I can’t tell you how many times I have burnt fried chicken or overcooked a caramel and not realized that my candy/deep fry thermometer was to blame. If only I had absorbed enough sixth grade science class to remember how ridiculously easy it is to check to see if had been accurate from the get-go! Simply place your candy/deep fry thermometer in a small pot of water and crank up the heat; the temperature should read 212°F (100°C) as it begins to boil. If yours does not, you can either take into account the few degrees it may run hot or cold when you cook, or return it.
12 comments on checking your thermometer’s accuracy
If you don’t live at sea level, your water won’t boil at 212 degrees F. Ours boils at about 200 degrees F.
I took a food safety class when I worked at Whole Foods and the recommended method for calibrating a thermometer was the freezing method, not the boiling. Water boils at different points based on sea level, but you can always count on freezing at 32 degrees F. Put the thermometer in ice water and calibrate it to 32.
Altitude is a huge factor in boiling point, barometric pressure is as well, to a lesser extent. Here is an excellent boiling point calculator, just get your barometric pressure from a weather website. In Denver, today, our boiling point is 202.754.
do you recommend a particular thermometer? I burned caramel terribly and my boyfriend banned me from making it again until I get a proper thermometer :-) I didn’t see one in your tools and gadgets section so any recommendations would be much appreciated!
Hi Maureen — Not exactly, because I’ve bought even fancy ones and the temps were off. I’d bring one home, keep the receipt, check to see if it’s accurate and if not, return it for a different model.
Jessica’s comment is a good start, but she didn’t go into how to calibrate the thermometer. Most baking thermometers have a nut underneath the head. If the thermometer doesn’t register 32 degree in the frozen water, you can turn the nut with pliers to adjust the needle.
actually, the freezing point also changes above or below sea level, just not as much. And it doesn’t have to be measured just as it begins to boil – all boiling water at sea level is 212 degrees, because as long as it is boiling the heat from the stove is being used to turn water into steam, not to heat the water. (Another way of thinking about it is that the boiling point is as hot as liquid water gets – each molecule of water that gets hotter than the boiling point promptly leaves the pot.)
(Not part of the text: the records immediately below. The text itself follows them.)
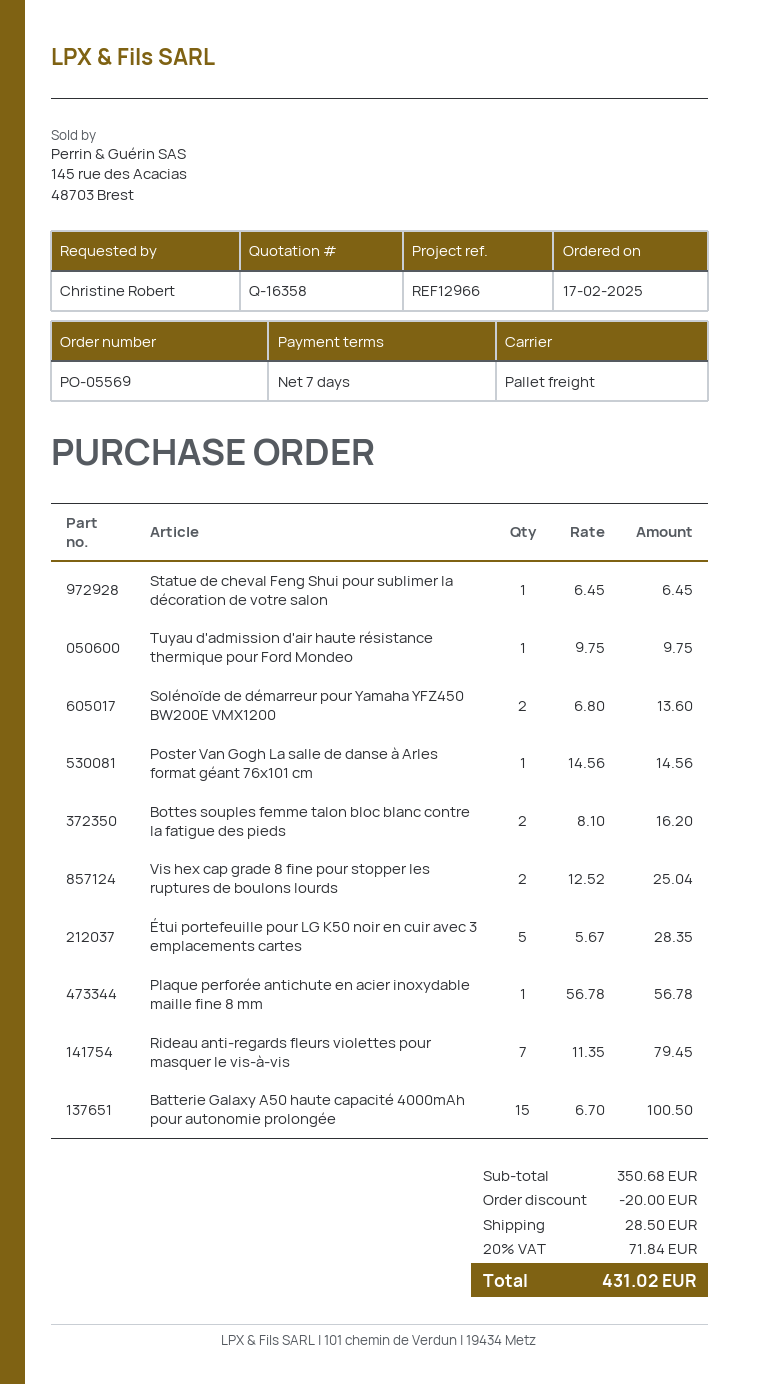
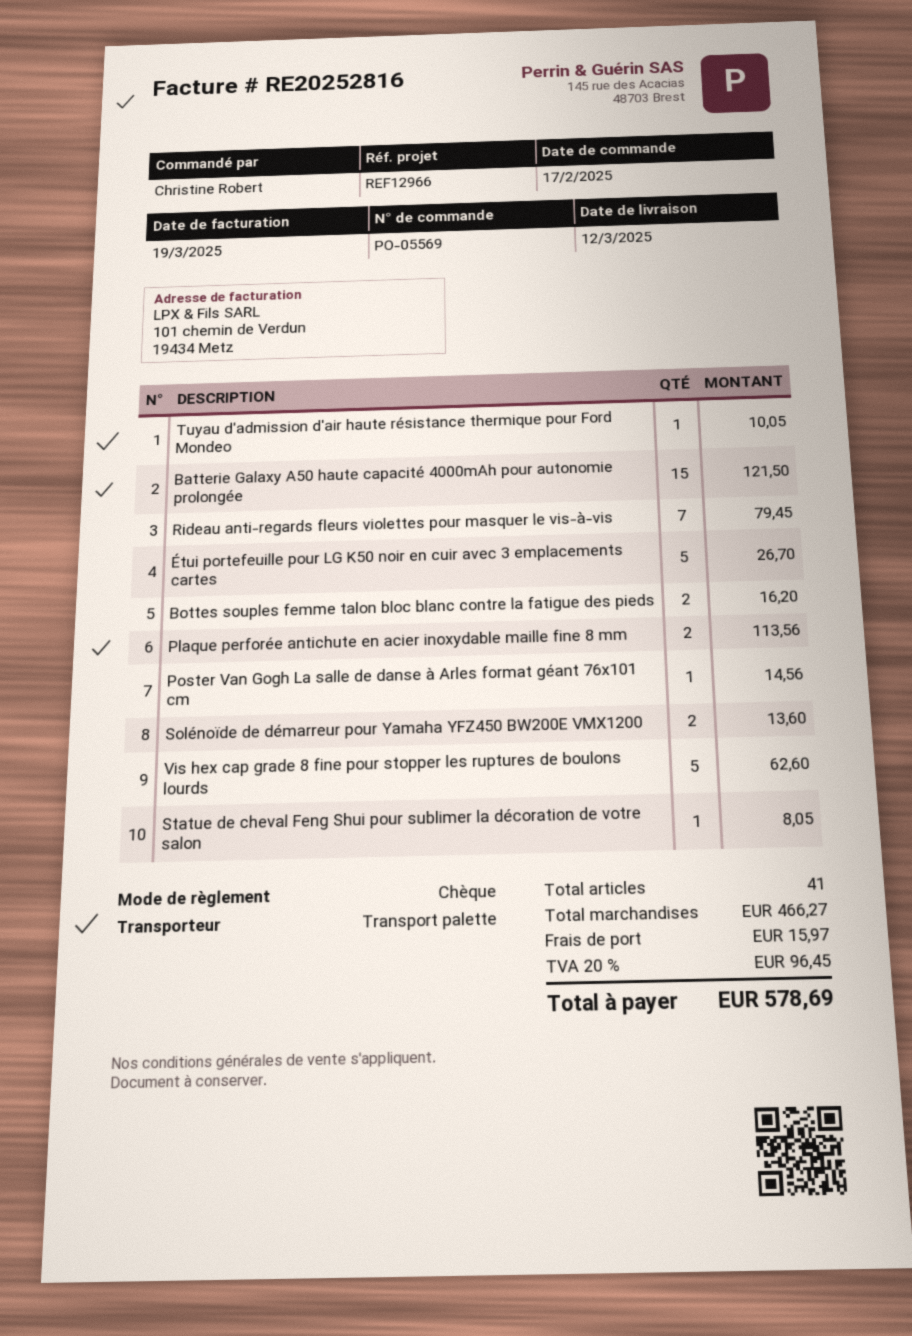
Statue de cheval Feng Shui pour sublimer la décoration de votre salon: 1 for 6.45 -> 1 for 8.05
Tuyau d'admission d'air haute résistance thermique pour Ford Mondeo: 1 for 9.75 -> 1 for 10.05
Vis hex cap grade 8 fine pour stopper les ruptures de boulons lourds: 2 for 25.04 -> 5 for 62.60
Étui portefeuille pour LG K50 noir en cuir avec 3 emplacements cartes: 5 for 28.35 -> 5 for 26.70
Plaque perforée antichute en acier inoxydable maille fine 8 mm: 1 for 56.78 -> 2 for 113.56
Batterie Galaxy A50 haute capacité 4000mAh pour autonomie prolongée: 15 for 100.50 -> 15 for 121.50
subtotal: 350.68 -> 466.27
discount: 20.00 -> none
shipping: 28.50 -> 15.97
tax: 20% = 71.84 -> 20% = 96.45
total: 431.02 -> 578.69

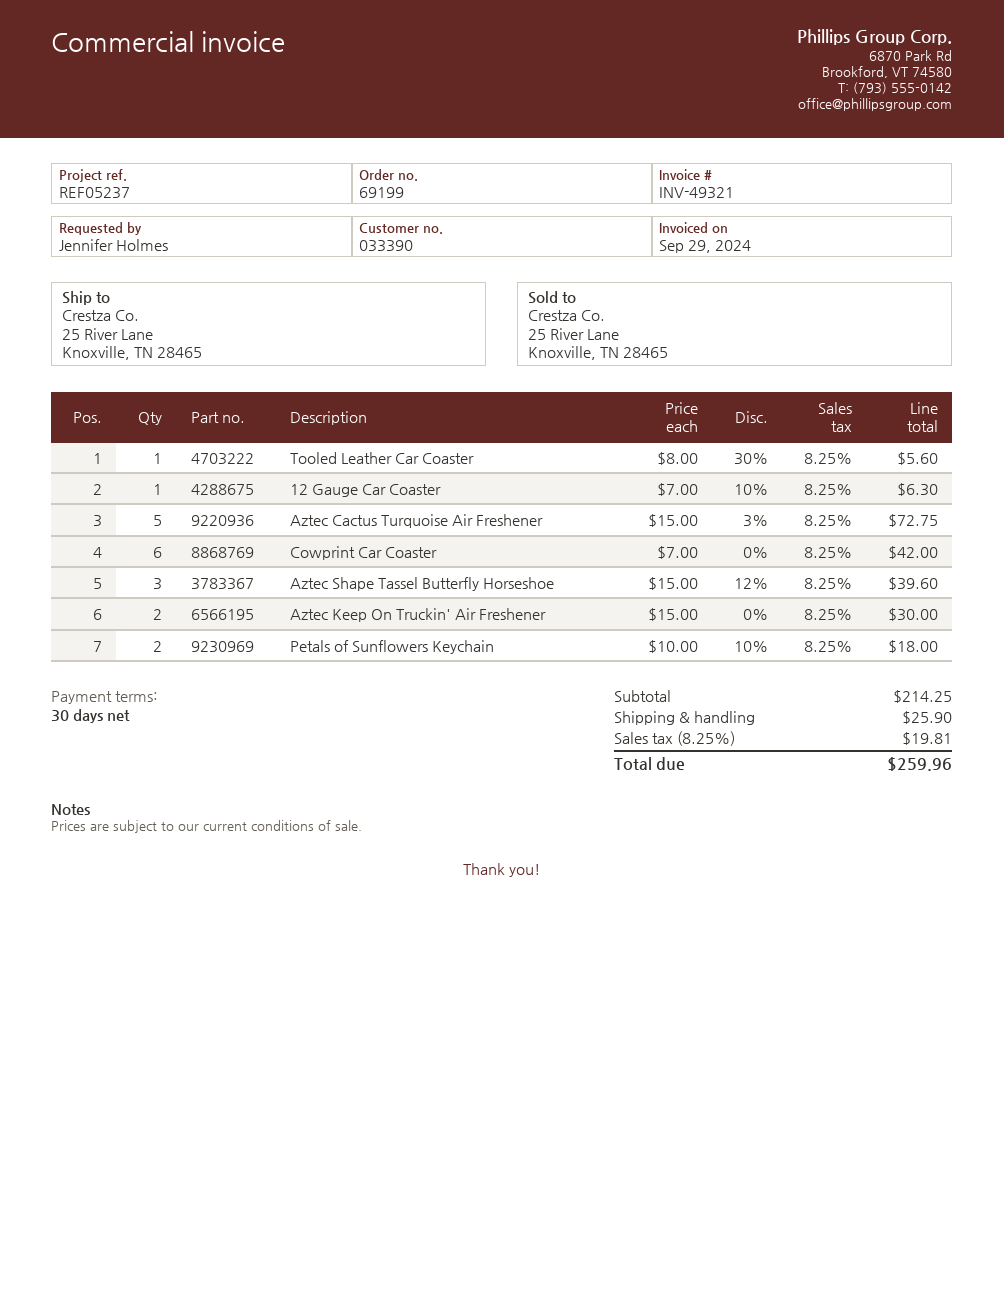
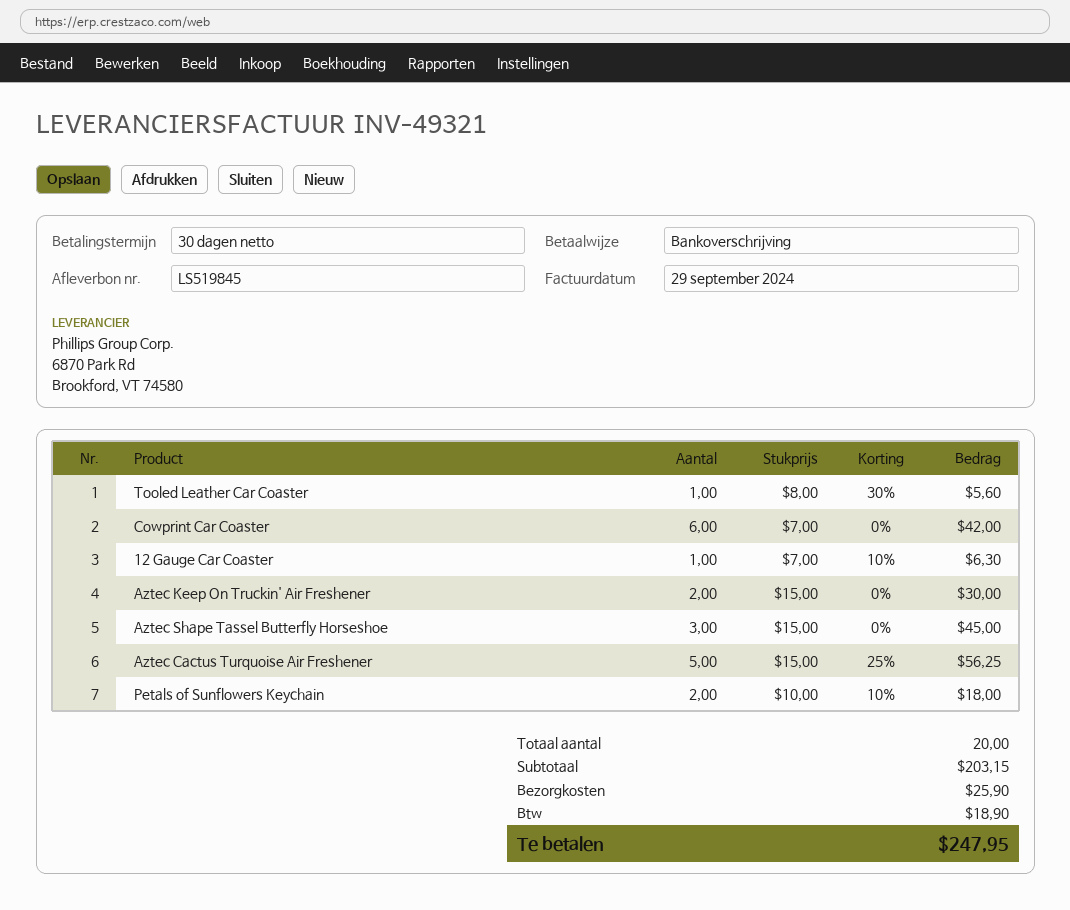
Aztec Cactus Turquoise Air Freshener: 5 x 15.00 - 3% = 72.75 -> 5 x 15.00 - 25% = 56.25
Aztec Shape Tassel Butterfly Horseshoe: 3 x 15.00 - 12% = 39.60 -> 3 x 15.00 = 45.00
subtotal: 214.25 -> 203.15
tax: 19.81 -> 18.90
total: 259.96 -> 247.95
I think there is some confusion here. A mixture of ice and water (and water vapor because you can’t not have it) will have a temperature of 32°F to enough accuracy for the work you do in your home kitchen. There are rules about the system being adiabatic but even State lab specialists will expect you to “ice point” your thermometers once a year in a reasonably insulated container and take that as 32°f depending on the work you do in your lab.
“So an ice/water bath self-regulates its temperature at 32 F.
The only other quantities affecting this temperature are the air pressure (the bath temperature could shift upward by about 0.003 degrees F during the low pressure of a hurricane) and dissolved chemicals (half an ounce of table salt per liter of bath water will shift the bath temperature downward by about 1 degree F).”
Have you found the perfect candy thermometer yet? I am considering buying one that I can also use for other purposes ( whatever else one can do with a candy thermometer- deep fryer, oven use and other such) if you or any of your readers has a particular model to share please do!
Have no idea which is better- digital sounds like it would be more accurate, but then it needs batteries to be replaced at some point and I’m lazy..
I have 2 digital and 1 pulp and another adjustable; I am always checking these to make sure they don’t get to out of adjustment; I’m a trucker so 1 thermometer just wouldn’t cut it; Try not to drop or bang them. Bit sh*t happens all the time, so having others to double check is about the best way you can make absolutely sure;
Most of the articles that I have read on thermometer testing say pretty much the same thing that you say here. What I am looking for is a way to tell if my deep fry/candy thermometer is correct at 350 deg or thereabouts. I am not looking for extreme accuracy, but I want reasonably close. I am thinking if there is some way to use my oven to heat something hotter than boiling water to measure. I have not figured that out yet but it seems there should be a way. Or, I could check it a 212 and assume it is fairly close at 350. Not quite what I want but maybe the best I can do.
Here’s a down-and-dirty method I use when frying (not so much for candy making, which needs to be precise): I throw a couple of kernels of popcorn in the oil while heating. Popcorn will generally pop at around 350 degrees, give or take, which is perfect for most savory frying purposes. When the kernels pop, I fish them out and proceed with frying.